» Task objective
The answer should consist of each line below that contains the word "HydraPlus".

» Dataset entries
◇ ◇ ◇ ◇ ◇ ◇ ◇

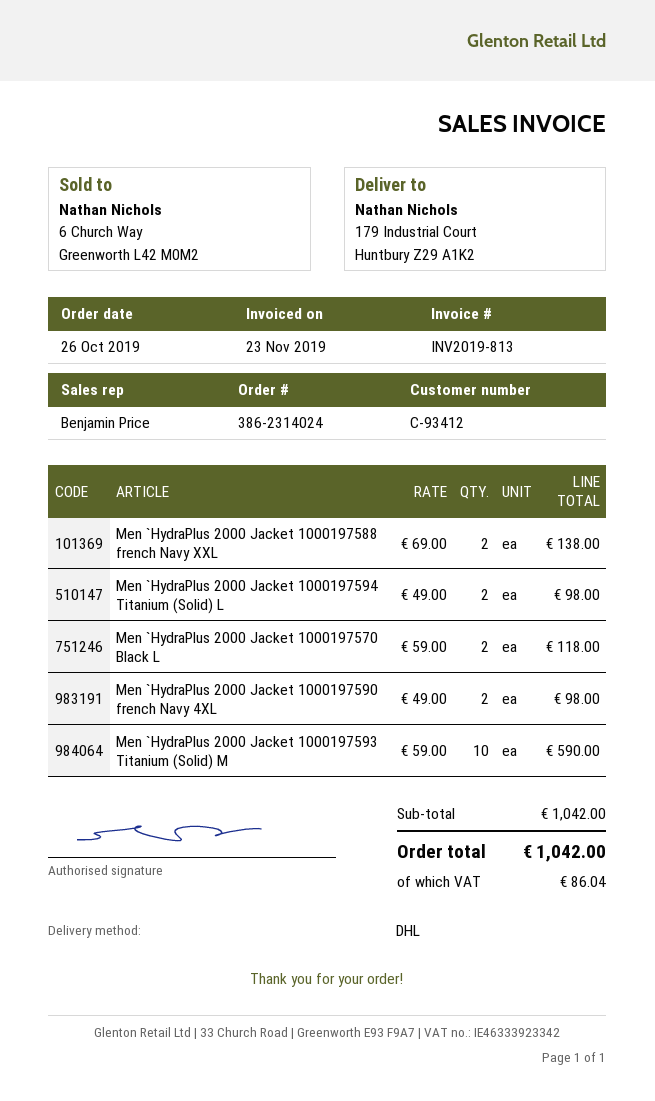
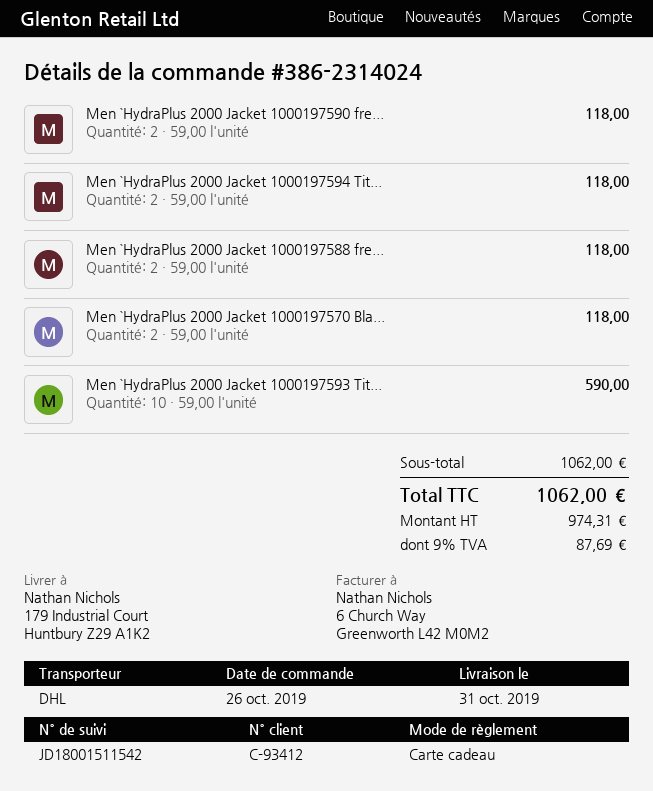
Men `HydraPlus 2000 Jacket 1000197588 french Navy XXL: 2 x 69.00 = 138.00 -> 2 x 59.00 = 118.00
Men `HydraPlus 2000 Jacket 1000197594 Titanium (Solid) L: 2 x 49.00 = 98.00 -> 2 x 59.00 = 118.00
Men `HydraPlus 2000 Jacket 1000197590 french Navy 4XL: 2 x 49.00 = 98.00 -> 2 x 59.00 = 118.00
subtotal: 1042.00 -> 1062.00
tax: 86.04 -> 87.69
total: 1042.00 -> 1062.00

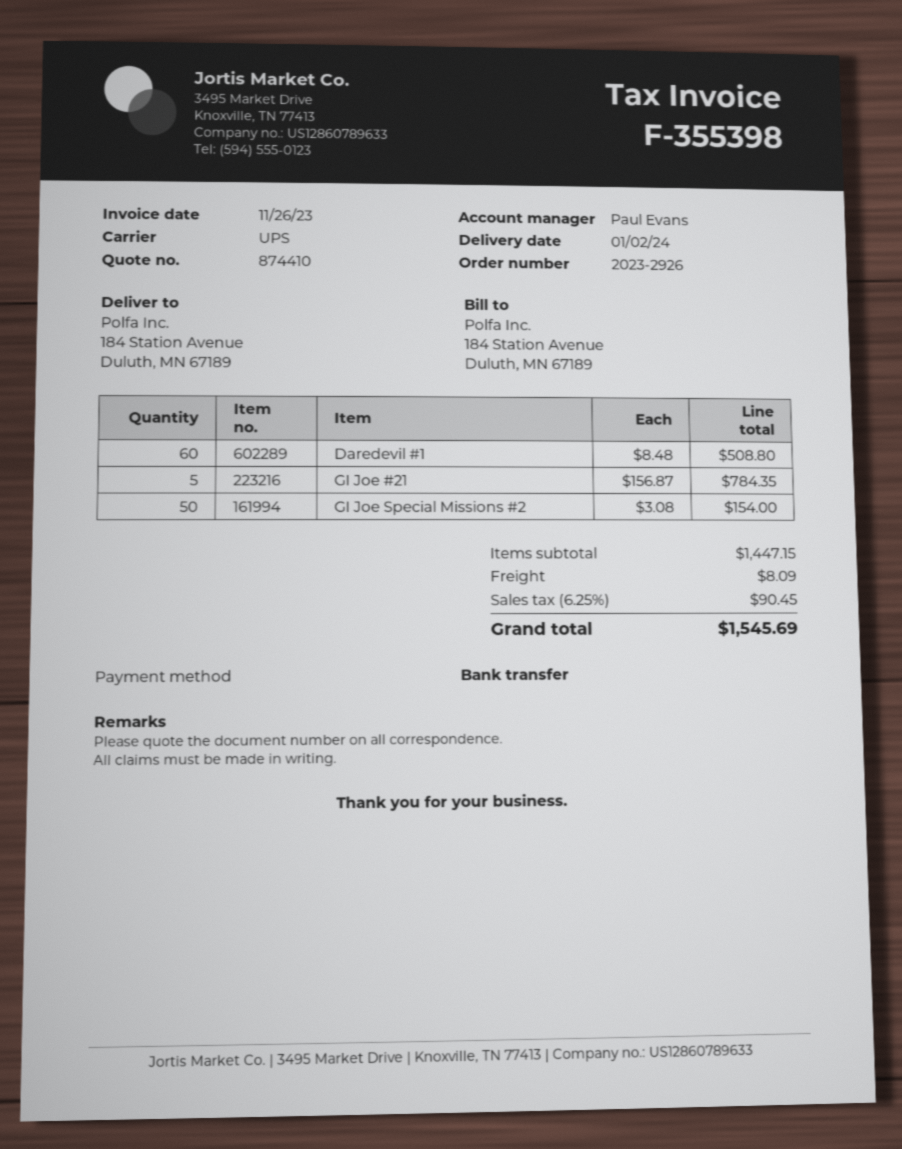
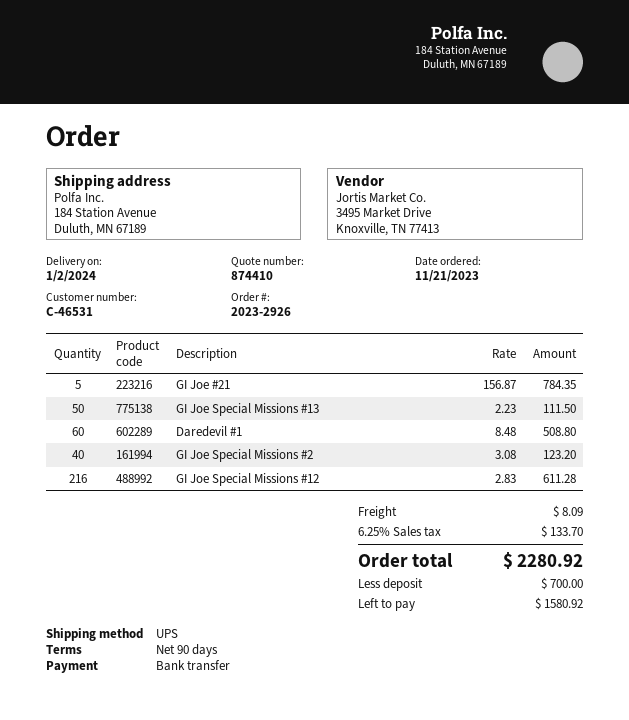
GI Joe Special Missions #2: 50 x 3.08 = 154.00 -> 40 x 3.08 = 123.20
GI Joe Special Missions #13: none -> 50 x 2.23 = 111.50
GI Joe Special Missions #12: none -> 216 x 2.83 = 611.28
tax: 6.25% = 90.45 -> 6.25% = 133.70
total: 1545.69 -> 2280.92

◇ ◇ ◇ ◇ ◇ ◇ ◇

» Exercise result
Men `HydraPlus 2000 Jacket 1000197588 french Navy XXL: 2 x 69.00 = 138.00 -> 2 x 59.00 = 118.00
Men `HydraPlus 2000 Jacket 1000197594 Titanium (Solid) L: 2 x 49.00 = 98.00 -> 2 x 59.00 = 118.00
Men `HydraPlus 2000 Jacket 1000197590 french Navy 4XL: 2 x 49.00 = 98.00 -> 2 x 59.00 = 118.00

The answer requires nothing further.